Task details. The output must start at the line containing "left: 57px ->" in the records below and stop at the last line, matching each line exactly and leaving out every picture.

(Items listed in a dataset)
○ ○ ○ ○ ○ ○ ○

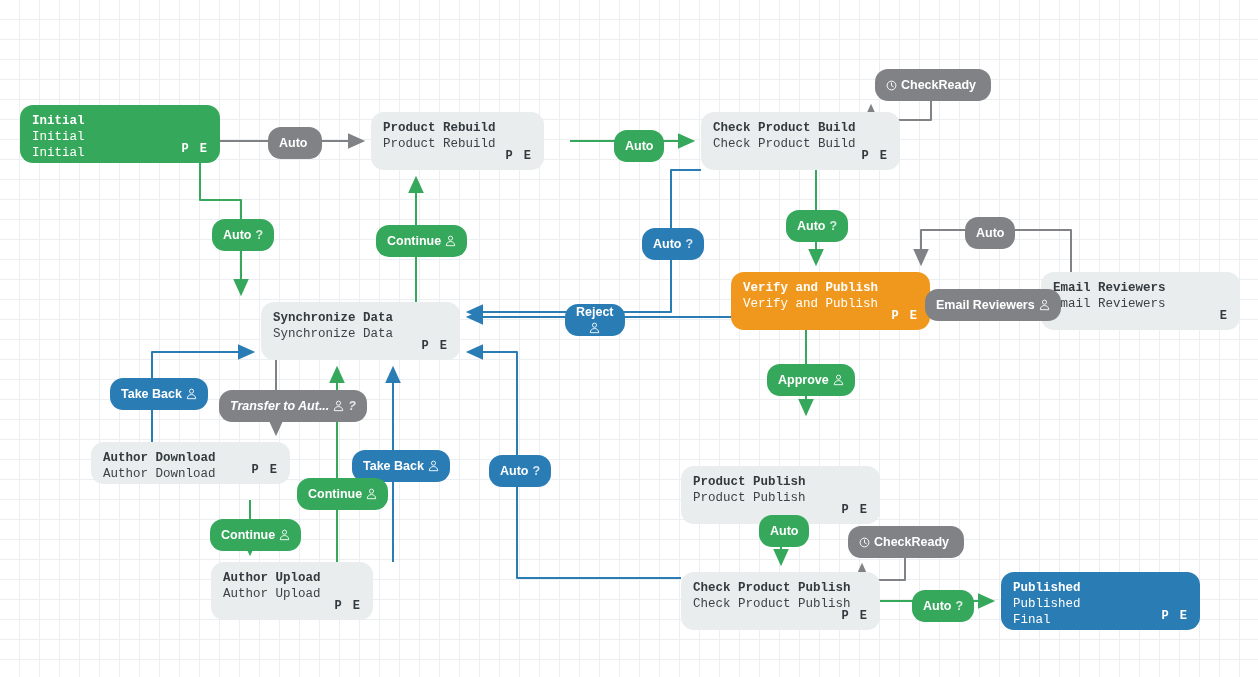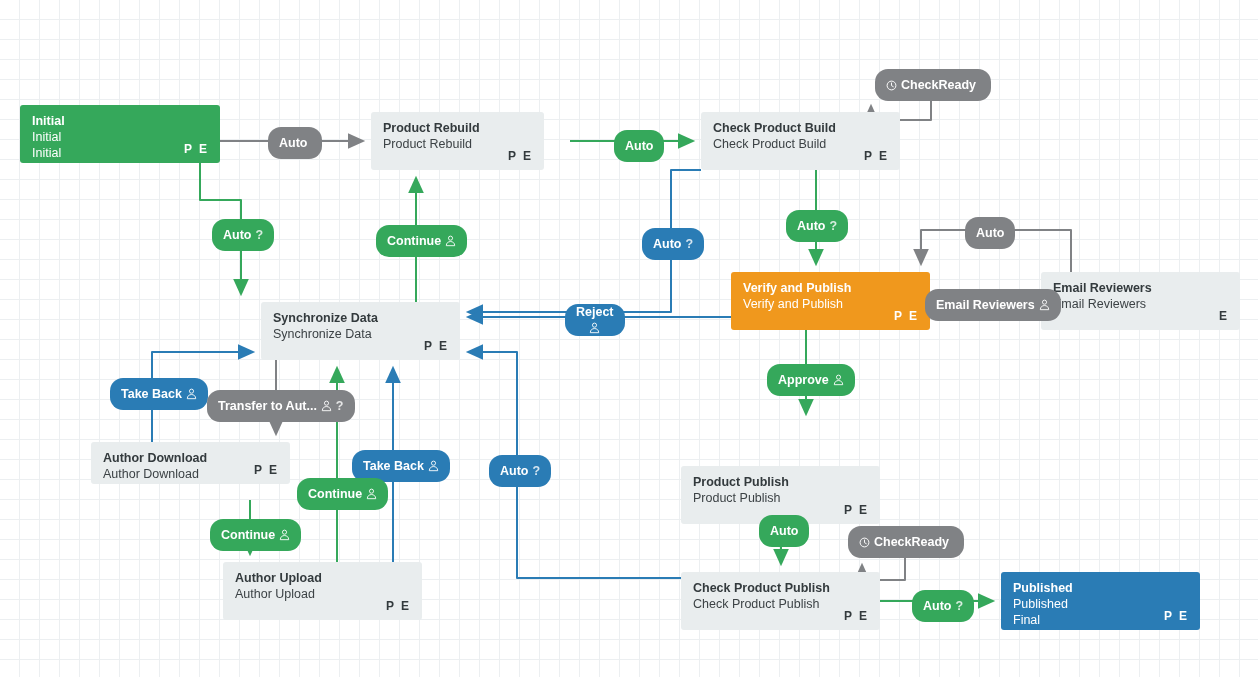"Initial" .node { border-radius: 3px -> 13px; font-family: none -> Liberation Mono, monospace }
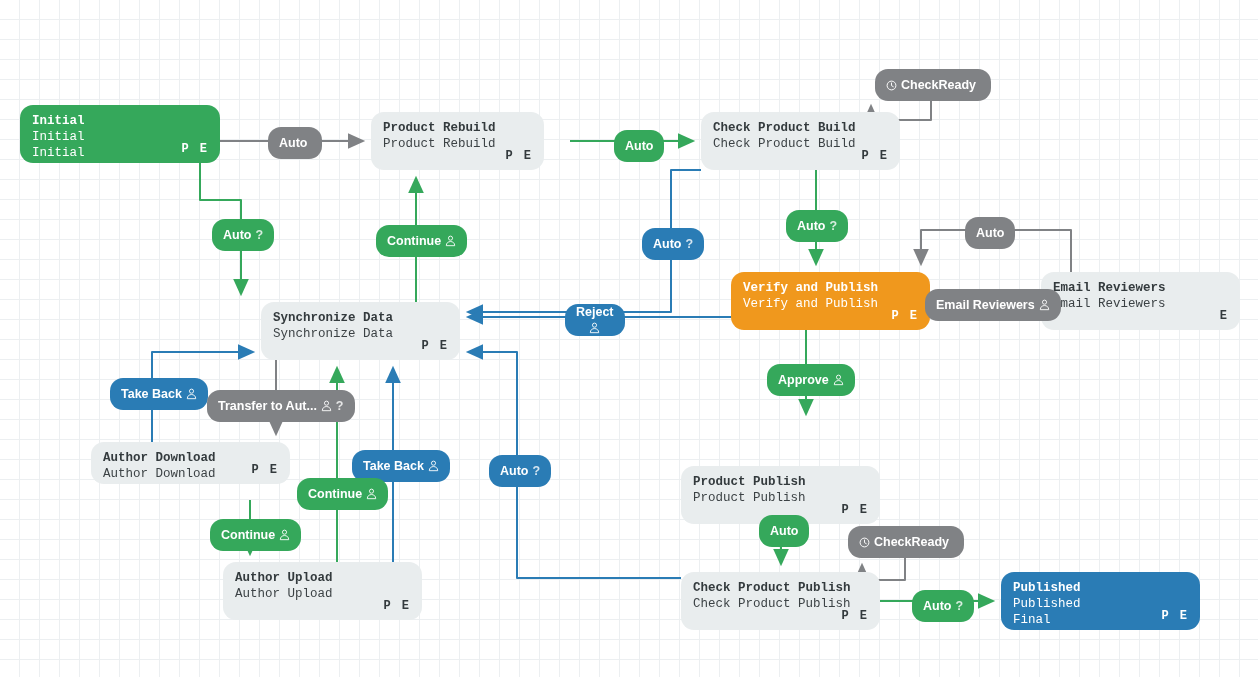"Transfer to Aut..." div.badge { font-style: none -> italic; left: 207px -> 219px }
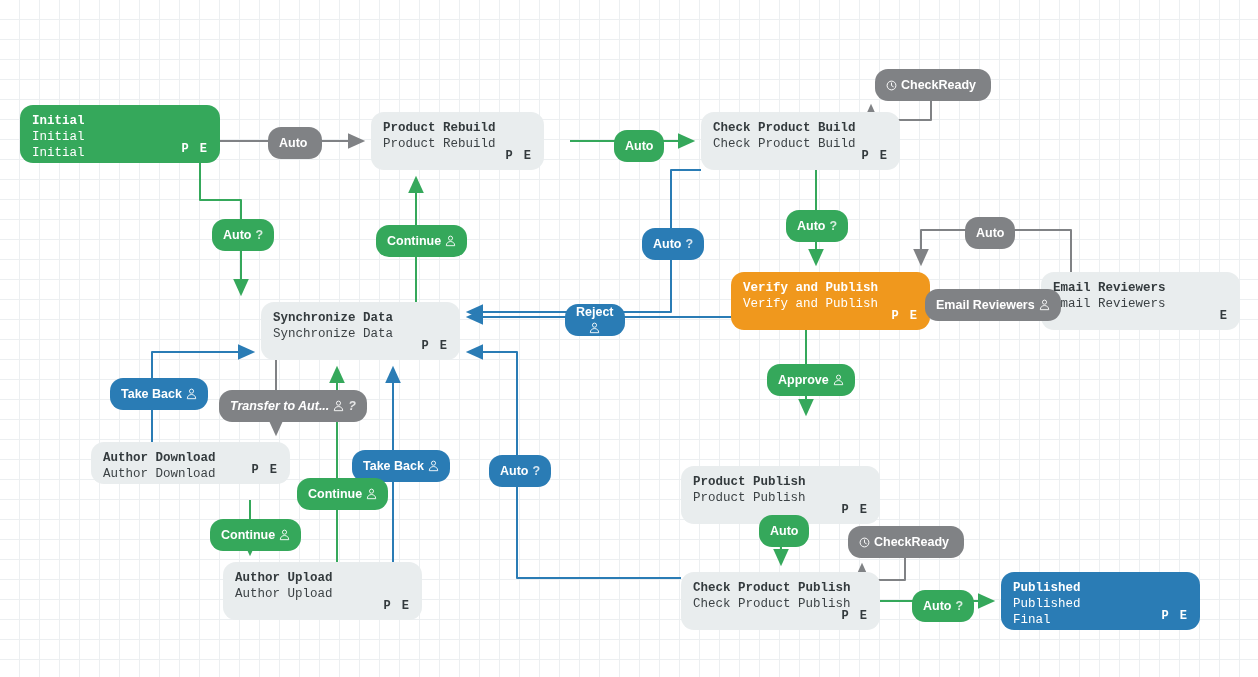"Author Upload" div.node { margin-left: 12px -> none; width: 199px -> 162px }
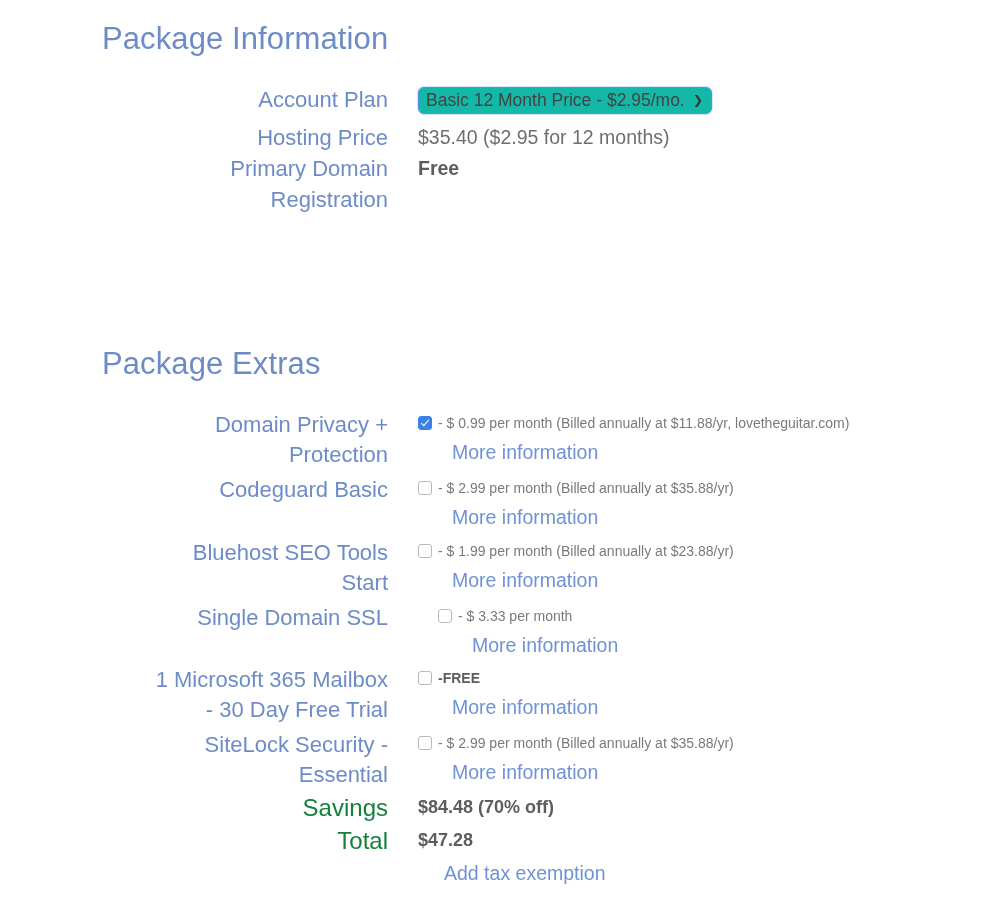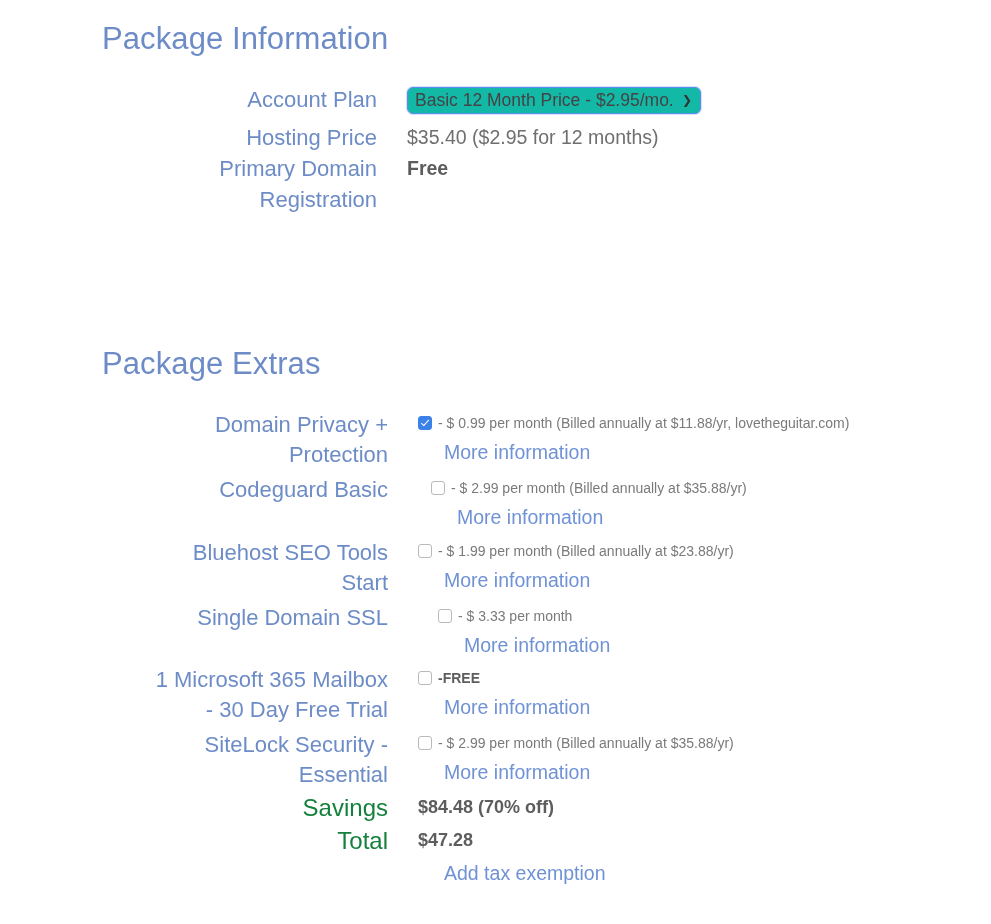"Account Plan" #info-block { left: 57px -> 68px }
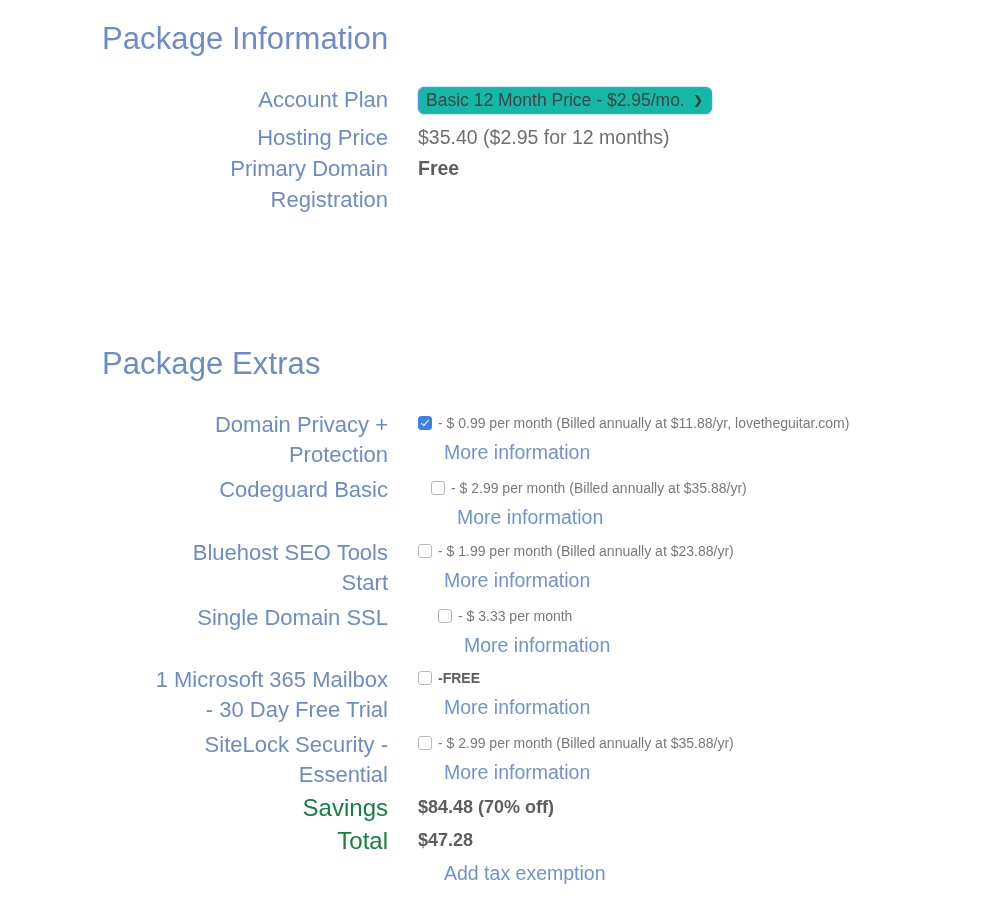"More information" .moreinfo { margin-left: 26px -> 34px }
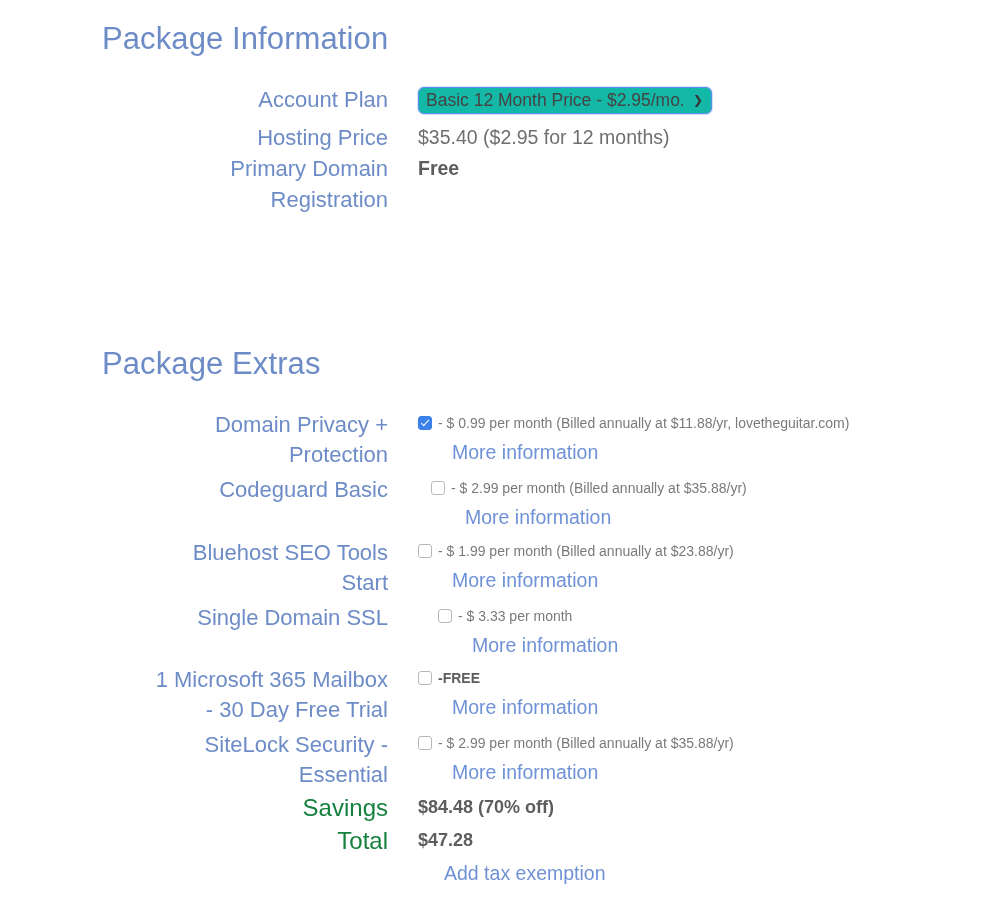"Codeguard Basic" div.xrow { gap: 13px -> none }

○ ○ ○ ○ ○ ○ ○

Solution for this task.
"Account Plan" #info-block { left: 57px -> 68px }
"More information" .moreinfo { margin-left: 26px -> 34px }
"Codeguard Basic" div.xrow { gap: 13px -> none }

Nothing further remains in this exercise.